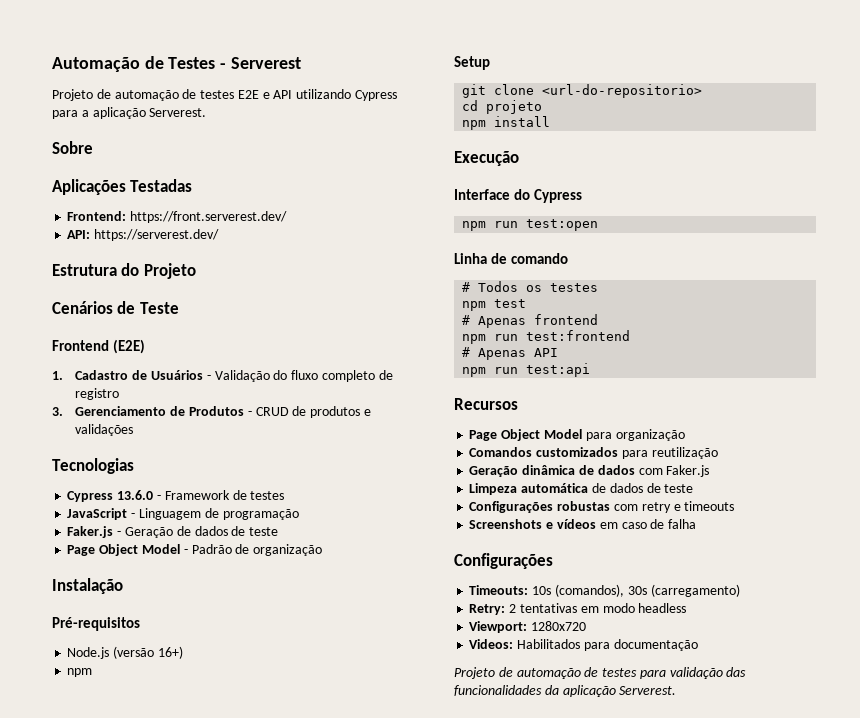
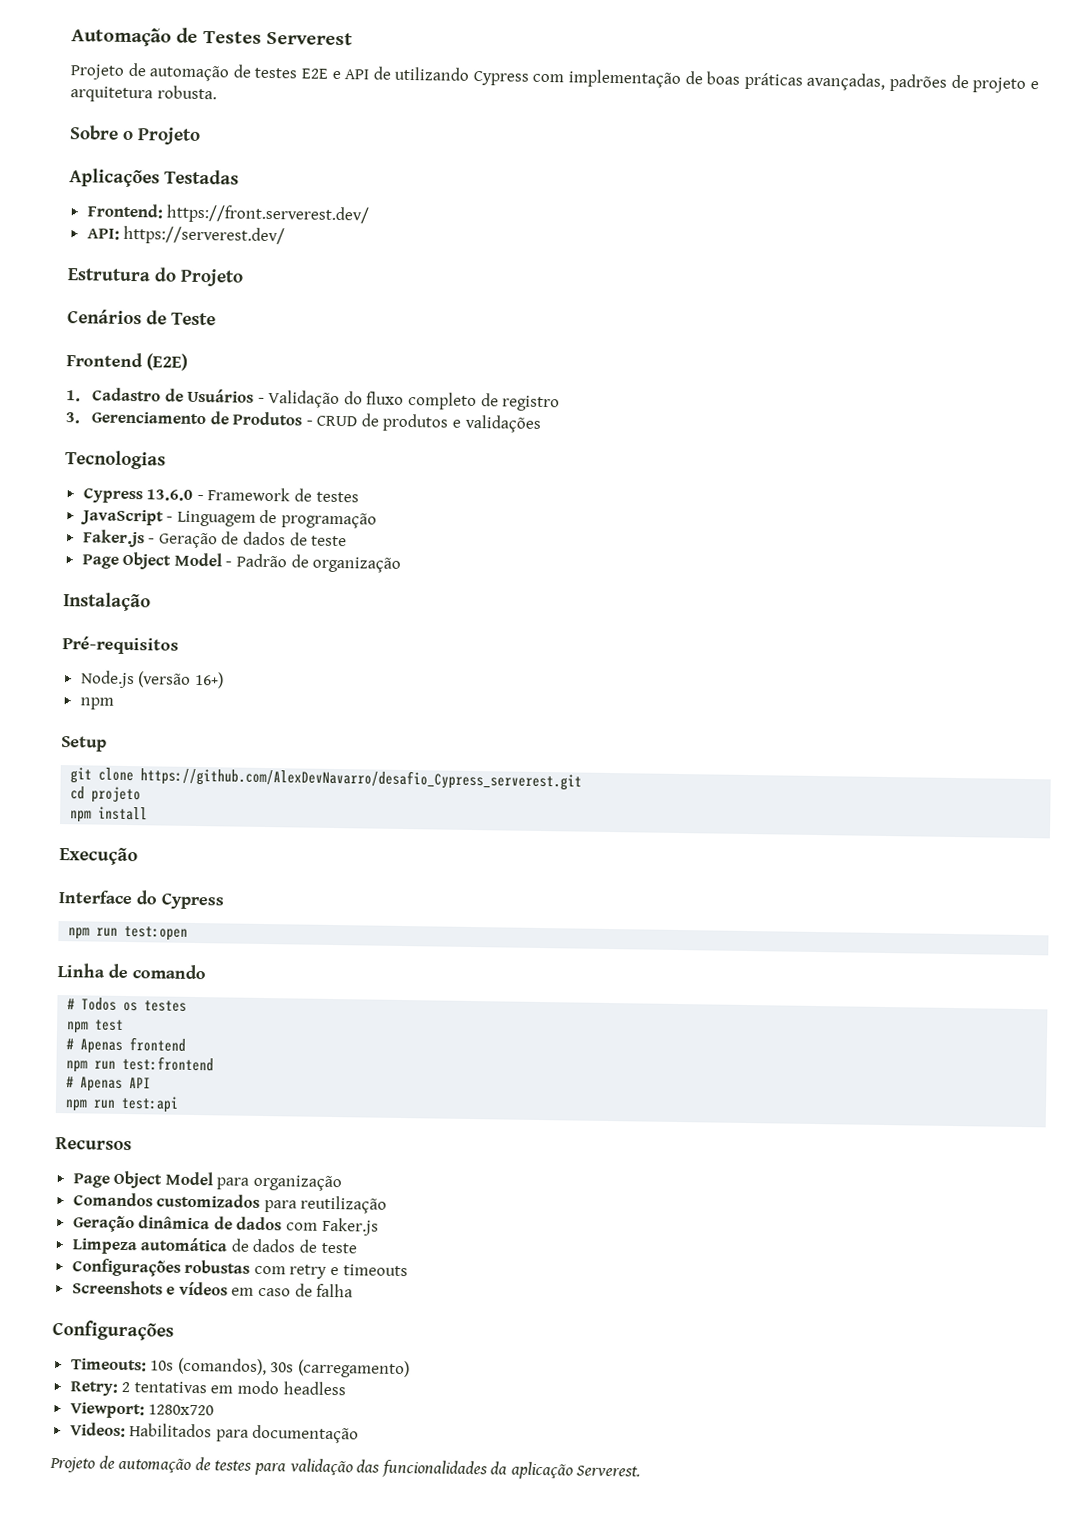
- Automação de Testes - Serverest
+ Automação de Testes Serverest
- Projeto de automação de testes E2E e API utilizando Cypress para a aplicação Serverest.
+ Projeto de automação de testes E2E e API de utilizando Cypress com implementação de boas práticas avançadas, padrões de projeto e arquitetura robusta.
- Sobre
+ Sobre o Projeto
- git clone <url-do-repositorio>
+ git clone https://github.com/AlexDevNavarro/desafio_Cypress_serverest.git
++++++
#### EXERCISE AIM:
A faithful copy is needed: reproduce all of the data above, leaving the pictures out.

#### SOLUTION FOR THIS PROBLEM:
- Automação de Testes - Serverest
+ Automação de Testes Serverest
- Projeto de automação de testes E2E e API utilizando Cypress para a aplicação Serverest.
+ Projeto de automação de testes E2E e API de utilizando Cypress com implementação de boas práticas avançadas, padrões de projeto e arquitetura robusta.
- Sobre
+ Sobre o Projeto
- git clone <url-do-repositorio>
+ git clone https://github.com/AlexDevNavarro/desafio_Cypress_serverest.git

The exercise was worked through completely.